MSCs and NSCs cultured on Gel:HA:PPy-NP scaffolds shows good cellular morphology and attachment when examined in vitro. a Previously stained with DiI MCSs (red) seeded on Gel:HA:PPy-NP scaffolds of different PPy NPs concentrations for 96 h, fixed with PFA and stained with DAPI (blue). A DiI/DAPI scale bar—200 µm. B DiI/DAPI scale bar—100 µm. C DAPI scale bar—100 µm. D DiI scale bar—100 µm. b Previously stained with TdTomato NCSs (red) seeded on Gel:HA:PPy-NP scaffolds of different PPy NPs concentrations for 96 h, fixed with PFA and stained with DAPI (blue). A tdTomato/DAPI scale bar—200 µm, B tdTomato/DAPI scale bar—100 µm, C DAPI scale bar—100 µm, and D tdTomato scale bar—100 µm

The cellular attachment was also examined using NSCs to investigate the possibility of utilising the scaffolds in neural TE strategies, with tdTomato NSCs seeded and cultured for 96 h on top of Gel:HA:PPy-NP scaffolds and followed by DAPI staining, as shown in Fig. 8b. The attachment of NSCs onto the scaffold of various PPy NP concentrations was successful with cellular projections visible. As in the case of MSCs, the arrangement of NSCs into clusters on top of the scaffolds was primarily determined by the surface topography of the scaffolds.

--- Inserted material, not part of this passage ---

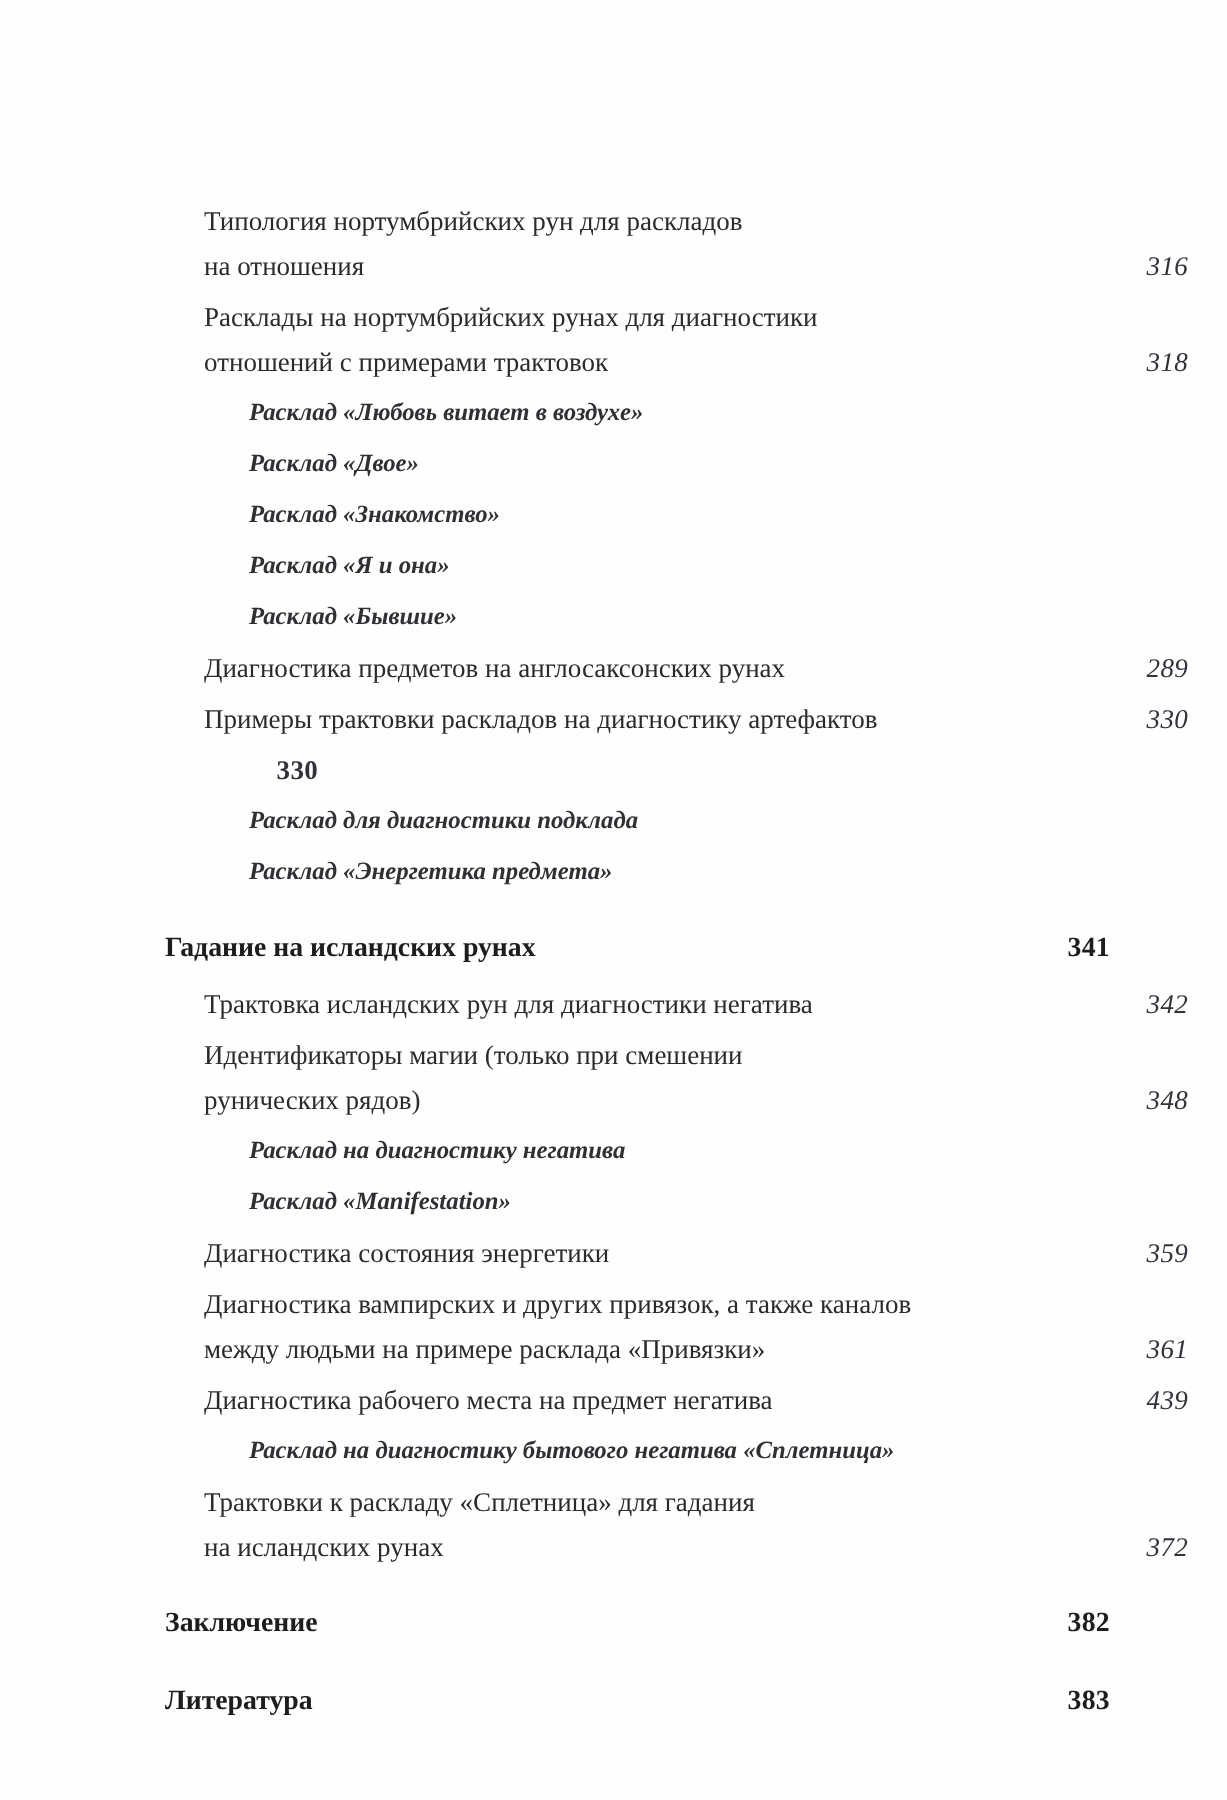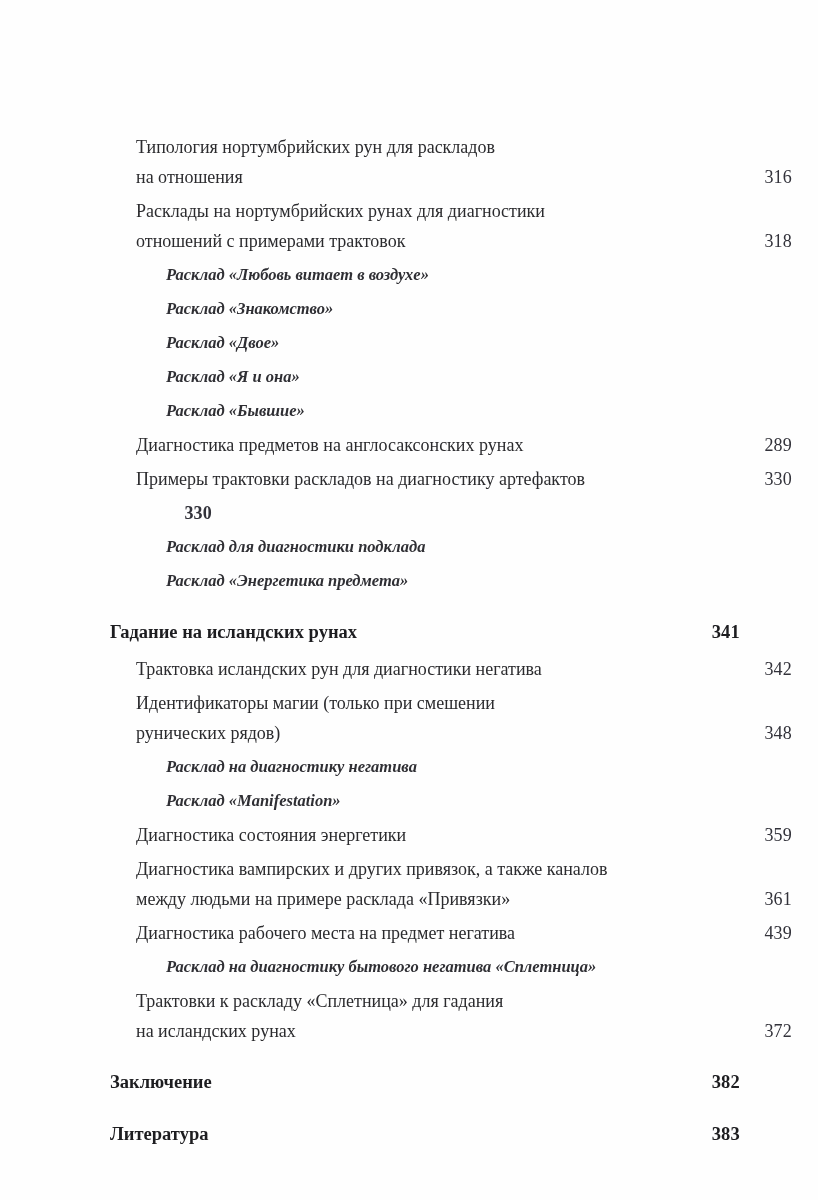"316" .level-chapter .entry-page { font-style: none -> italic }
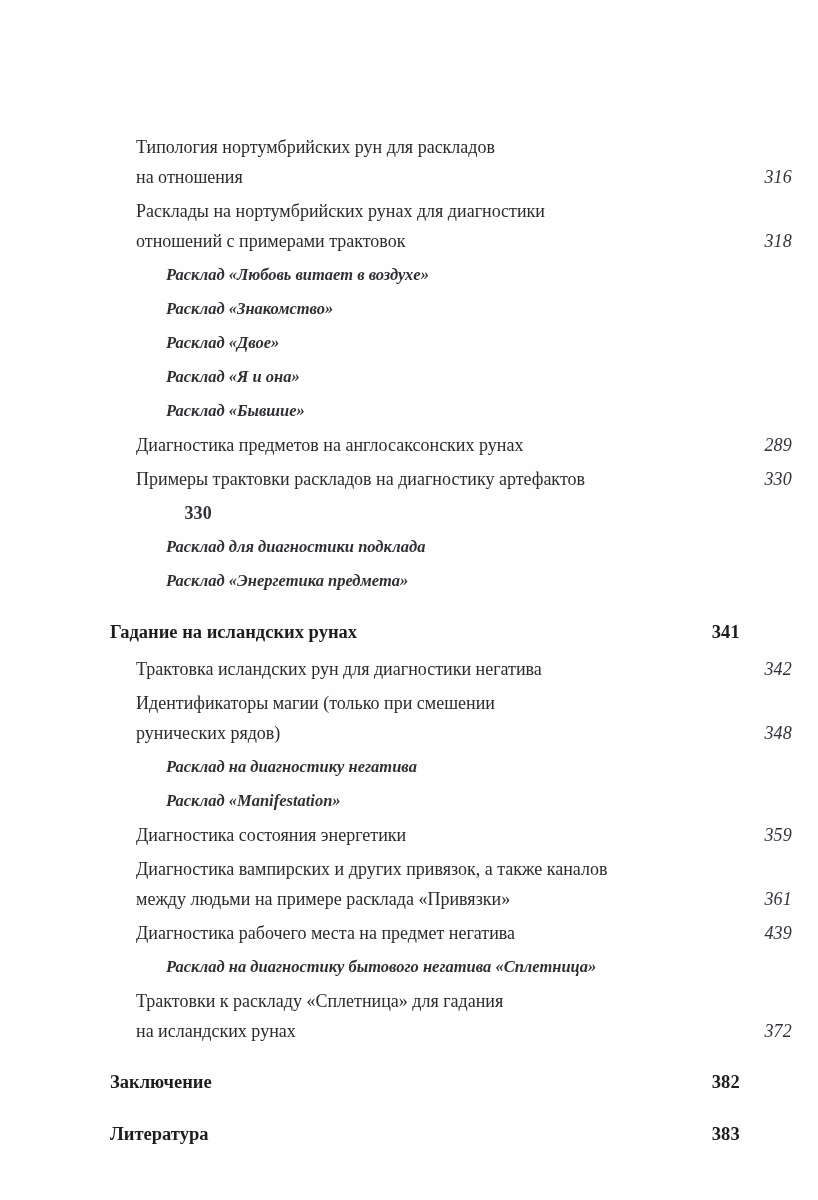"Расклад «Знакомство»" div.toc-entry { order: before "Расклад «Двое»" -> after "Расклад «Двое»" }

Successful attachment of the cells onto the Gel:HA:PPy-NP scaffolds was primarily driven by the biomaterial component of gelatin, which possesses GFOGER and RGD peptide sequences which provide cell adhesive ligands for cellular attachment [6, 7, 40]. The successful cell attachment, proliferation and high viability of cells seeded on Gel:HA:PPy-NP scaffolds indicates that the addition of PPy NPs does not elicit cytotoxic effects on cultured cells. Further, the scaffolds are biocompatible when examined in vitro, showcasing their potential use in electroactive TE strategies such as neuronal repair. Further in vitro and particularly in vivo studies are required to elucidate the biological response fully in the presence of these conductive scaffolds.

4 Conclusions

Polypyrrole nanoparticles were successfully synthetised using a chemical oxidation polymerization in mini-emulsion technique, which allowed the synthesis of stable and round nanoparticles of 187 ± 24 nm in diameter. These polypyrrole nanoparticles circumvent the limitations associated with polypyrrole polymer in terms of biocompatibility issues. Polypyrrole nanoparticles can be evenly distributed within a scaffold consisting of gelatin and hyaluronic acid (Gel:HA:PPy-NP). The base components of the scaffold were chosen to possess cell attachment sites and provide anti-inflammatory immunomodulatory cues. Physico-chemical characterisation shows that the Gel:HA:PPy-NP scaffolds possess excellent mechanical properties of 1.08 ± 0.26 MPa and optimal porosity levels. The incorporation of the conductive polypyrrole nanoparticles increased the conductivity of the scaffolds by almost two-fold to 4.3 × 10–6 ± 1.1 × 10–6 S.cm−1. Shear-thinning behaviour, as well as excellent post-printing recovery, highlight that these materials have the potential to be 3D printed into a wide array of geometries and architectures. Biocompatibility studies with mesenchymal stem cells and neuronal stem cells indicate that the Gel:HA:PPy-NP scaffolds are biocompatible with good cell attachment and proliferation profiles. The arrangement of mesenchymal stem cells and neuronal stem cells followed the scaffold surface topography. Taking the results overall, the Gel:HA:PPy-NP materials may be processed both using conventional and advanced manufacturing methods to produce scaffolds that show great promise for the regeneration of electroactive tissues in applications such as neuronal, spinal, and cardiac repair.